Rearview MirrorBack in December I talked in a sermon about the importance of remembering the ratio of the windshield to rearview mirror in your car (you can listen to the entire sermon on Simeon here). The windshield is exponentially larger than a rearview mirror because you don’t drive a car in reverse. You drive forward and the car is created for you to do that. In the same way, we live our lives forward. We don’t move forward in life by constantly looking back. I passionately believe that.

But (and I said this, too) the rearview mirror serves the important purpose of giving us perspective on what is behind us. Sometimes we need to look back and remember the difficult times in life and the significant places and people who made us. We need to look back at the events that helped move us forward in life. We need rearview mirror moments.

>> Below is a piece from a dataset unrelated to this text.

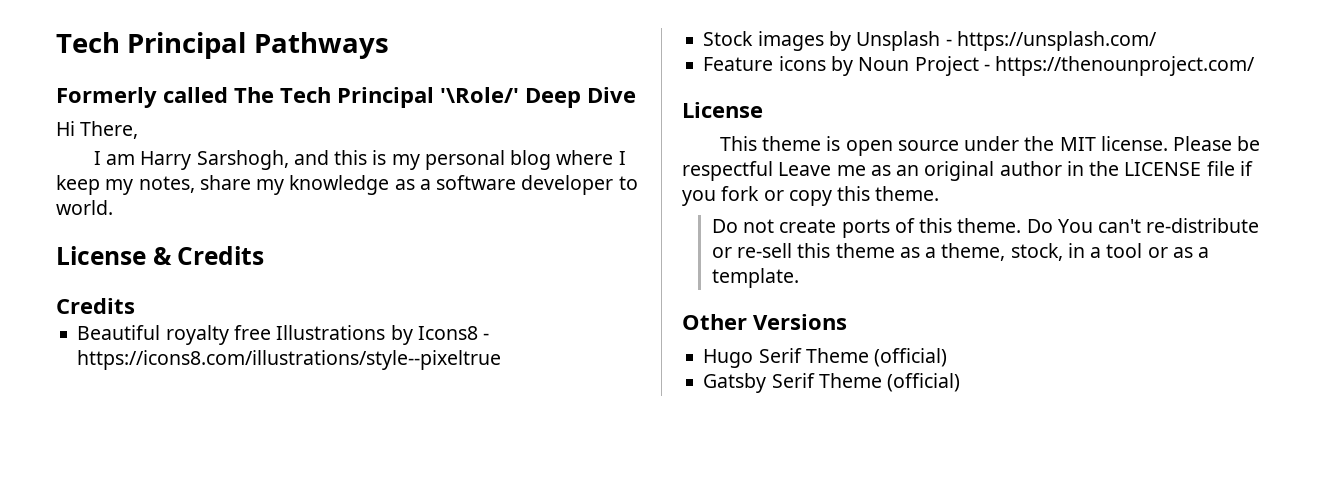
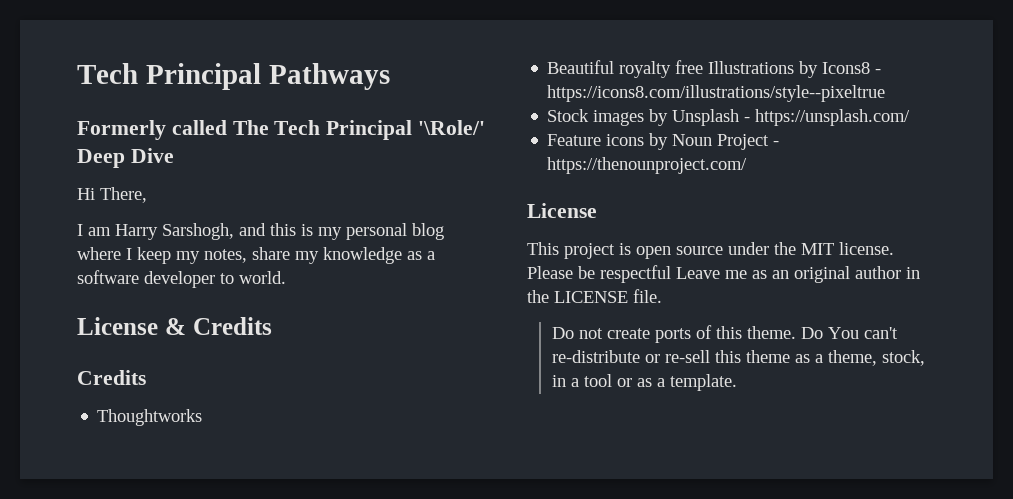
(135, 306) none -> [97,409,203,426] // Thoughtworks
[762,136,822,151] theme -> [564,243,615,259] project
[1206,161,1253,176] [682,186,940,206] file if you fork or copy this theme. -> [633,289,662,303] file.
[682,314,847,330] [703,348,948,368] [703,373,961,393] // Other Versions // Hugo Serif Theme (official) // Gatsby Serif Theme (official) -> (737, 382) none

This weekend will be a rearview mirror kind of weekend for me. A pastor friend is taking a sabbatical so I offered to preach for him one Sunday while he’s away. It just so happens that he’s at Clarksdale First United Methodist. That’s the church that hired me as a 19-year-old freshman at Ole Miss to be their summer youth director. I went on to work there for three years before heading off to seminary.

These past few weeks have been full of messages, phone calls, and emails from people I haven’t heard from in 20 years. And, it’s been amazing to remember all that God did in those three years. At Clarksdale FUMC, God confirmed my calling into full-time ministry. I experienced the grace of Jesus Christ through a Walk to Emmaus Weekend because some of the men from the church sponsored me. The youth group was full of kids that were eager and excited to grow in Christ. I took my first mission trip with those kids. And, when the car I drove became a victim of my parents divorce, the church at Clarksdale raised the money to buy me a Mercury Tracer.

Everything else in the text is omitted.